For a while, it was like living in two time periods. “Just looking at all the photos, seeing an old lady’s house in 1967,” says Smith. “The witness statements. The way they portray people. Nowadays, it would usually be different. There are so many changes over time.”
Understanding the Victim
Smith felt she got to know the victim, too. “Louisa was such a big character,” she says. “Lots of people were saying that they saw her on the doorstep every day. She was twice widowed, separated from her family, but she wasn’t reclusive. She had a group of women who used to meet and gossip – and those were the women who realised something was very wrong.”
Most of the team’s days were spent analyzing documents. (“Humongous amounts of paperwork. It wouldn’t make compelling television.”) The team also interviewed the original GP, now 89, who had attended the scene. “He remembered every detail from that day,” says Smith. “He said: ‘I’ve been a doctor all my life and seen a lot of dead bodies but that’s the only one that had been murdered. That stays with you.’”
A Pattern of Violence
Headley’s prior offenses seemed to leave little question of his guilt. After the 1967 murder, he had moved, and in the late 1970s he had pleaded guilty to assaulting two elderly women, again in their own homes. His victims’ disturbing statements from that earlier trial gave some insight into the victim’s last moments.

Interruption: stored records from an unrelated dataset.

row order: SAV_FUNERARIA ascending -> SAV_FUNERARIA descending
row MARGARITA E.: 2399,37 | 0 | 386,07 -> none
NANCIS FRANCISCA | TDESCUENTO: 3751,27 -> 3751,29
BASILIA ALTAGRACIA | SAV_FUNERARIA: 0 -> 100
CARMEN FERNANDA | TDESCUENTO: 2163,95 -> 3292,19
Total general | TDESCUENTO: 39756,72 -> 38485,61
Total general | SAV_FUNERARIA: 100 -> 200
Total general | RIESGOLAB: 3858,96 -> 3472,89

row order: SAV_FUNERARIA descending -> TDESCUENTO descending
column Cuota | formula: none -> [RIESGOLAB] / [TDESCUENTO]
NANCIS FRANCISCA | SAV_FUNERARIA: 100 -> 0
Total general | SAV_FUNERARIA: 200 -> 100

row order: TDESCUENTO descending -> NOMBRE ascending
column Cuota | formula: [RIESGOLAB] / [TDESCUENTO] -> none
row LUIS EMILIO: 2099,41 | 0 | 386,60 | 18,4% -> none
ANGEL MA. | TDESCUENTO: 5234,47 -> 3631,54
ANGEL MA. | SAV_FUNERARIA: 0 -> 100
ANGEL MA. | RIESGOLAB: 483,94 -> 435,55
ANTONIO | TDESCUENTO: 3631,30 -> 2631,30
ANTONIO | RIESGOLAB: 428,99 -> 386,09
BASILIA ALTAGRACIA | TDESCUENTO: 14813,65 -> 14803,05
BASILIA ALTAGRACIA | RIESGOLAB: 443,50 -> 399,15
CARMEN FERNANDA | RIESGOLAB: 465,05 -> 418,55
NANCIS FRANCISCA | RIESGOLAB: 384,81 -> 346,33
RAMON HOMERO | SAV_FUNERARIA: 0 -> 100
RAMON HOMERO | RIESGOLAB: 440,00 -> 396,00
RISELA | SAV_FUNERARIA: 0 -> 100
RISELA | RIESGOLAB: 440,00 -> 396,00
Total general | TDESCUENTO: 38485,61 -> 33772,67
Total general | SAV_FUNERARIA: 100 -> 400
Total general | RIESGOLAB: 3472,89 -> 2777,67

“He threatened to choke one and he threatened to smother the other with a pillow,” says Smith. Both women resisted. Though Headley was initially sentenced to life, he challenged the verdict, supported by a psychiatrist who stated that Headley was not behaving normally. “It went from a life sentence to less time,” says Smith.
Securing Justice
Smith was there for Headley’s arrest. “I knew what he looked like, I knew he was going to be 92, and I also knew how strong the evidence was,” she says. The team were concerned that the arrest would trigger a health crisis. “We were uncovering the darkest secret he’d kept hidden for 60 years,” says Smith.
Yet everything was able to go ahead. The trial took place, and the victim’s granddaughter had been contacted by family liaison. “She had assumed it was never going to be resolved,” says Smith. For the family, there had also been a stigma about the nature of the crime.
“Rape is often not reported now,” says Smith, “but in the mid-20th century, how many elderly ladies would ever tell anyone this had happened?”
Headley was told at sentencing that, for all practical purposes, he would never be released. He would die in prison.
A Profound Effect
For Smith, it has been a special case. “It just feels distinct, I don’t know why,” she says. “With current investigations, the process is very responsive. With this case you’re driving the inquiry, the urgency is only from yourself. It began with me trying to get someone to take some interest of that box – and I was able to follow it right until the conclusion.”
She is confident that it won’t be the last resolution. There are about 130 cold cases in the archives. “We’ve got so much more to do,” she says. “We have a number of murders that we’re re-examining – we’re constantly sending things to forensics and pursuing other lines of inquiry. We’ll be forever opening boxes.”